Before getting to Turing’s Theorem and the Time Hierarchy Theorem, it will be good to think about the “positive” aspect of Theorem (\(\textbf{BoundedAccepts}_{2^\bullet}\) not in \(\mathsf{P}\)), the fact that \(\textbf{BoundedAccepts}_{2^\bullet}\) can be decided in \(O(3^n)\) time. The basic idea here is that we can write reasonably efficient code whose job is to simulate a given Turing Machine. When this code is itself written in the TM programming language, it is called a Universal Turing Machine.

Definition (Universal Turing Machine)

A universal Turing Machine \(\mathcal{U}\) is a Turing Machine that takes as input \(\langle M, w \rangle\), where \(M\) is a standard-alphabet TM and \(w \in {\{\mathtt{0},\mathtt{1}\}}^*\), and which simulates \(M\) running on \(w\). Here “simulates” means that \(\mathcal{U}(\langle M, w \rangle)\) loops if \(M(w)\) loops, and otherwise comes to the same output (accept/reject state, or actual string output) as \(M(w)\).

Remark

It’s reasonable to instead require that a universal Turing Machine be able to simulate a TM using any input alphabet and tape alphabet, not just the “standard alphabets”. But it will be slightly more convenient for us in this chapter to stick to standard-alphabet TMs.

In short, a universal TM is a TM interpreter, written in the TM programming language. Turing’s original paper explicitly showed the following:

Theorem (Universal TM exists)

(Turing, 1936.) There exists a universal Turing Machine.
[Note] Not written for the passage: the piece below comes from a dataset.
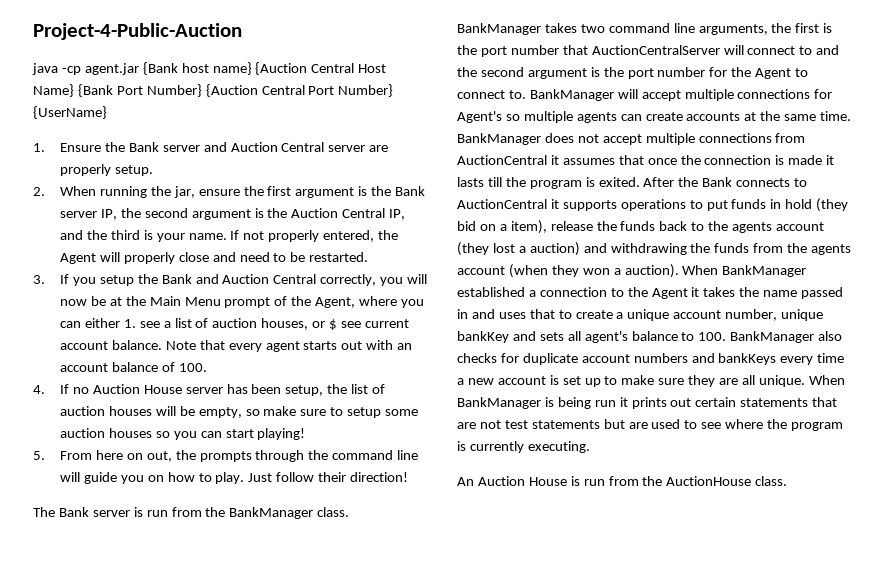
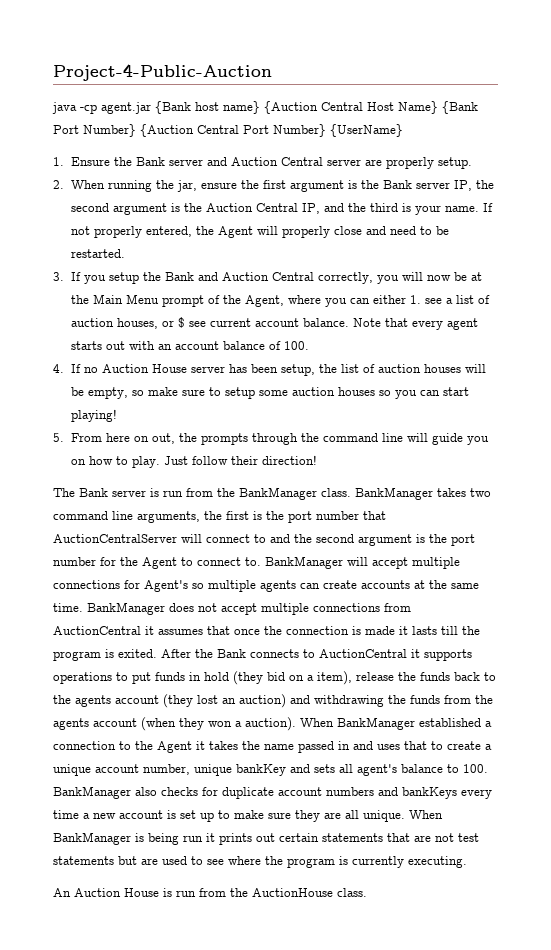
[518,246,526,253] a -> [222,698,236,704] an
This theorem should not come as great surprise these days; we can certainly imagine writing a TM simulator in a high-level programming language, and then the Church–Turing Thesis assures us we could convert this high-level code to TM code. For the purposes of proving the Time Hierarchy Theorem, though, we will need to get into some of the low-level details of universal Turing Machines. The reason is that we will need to know about the precise time-efficiency of simulating TM code on a TM.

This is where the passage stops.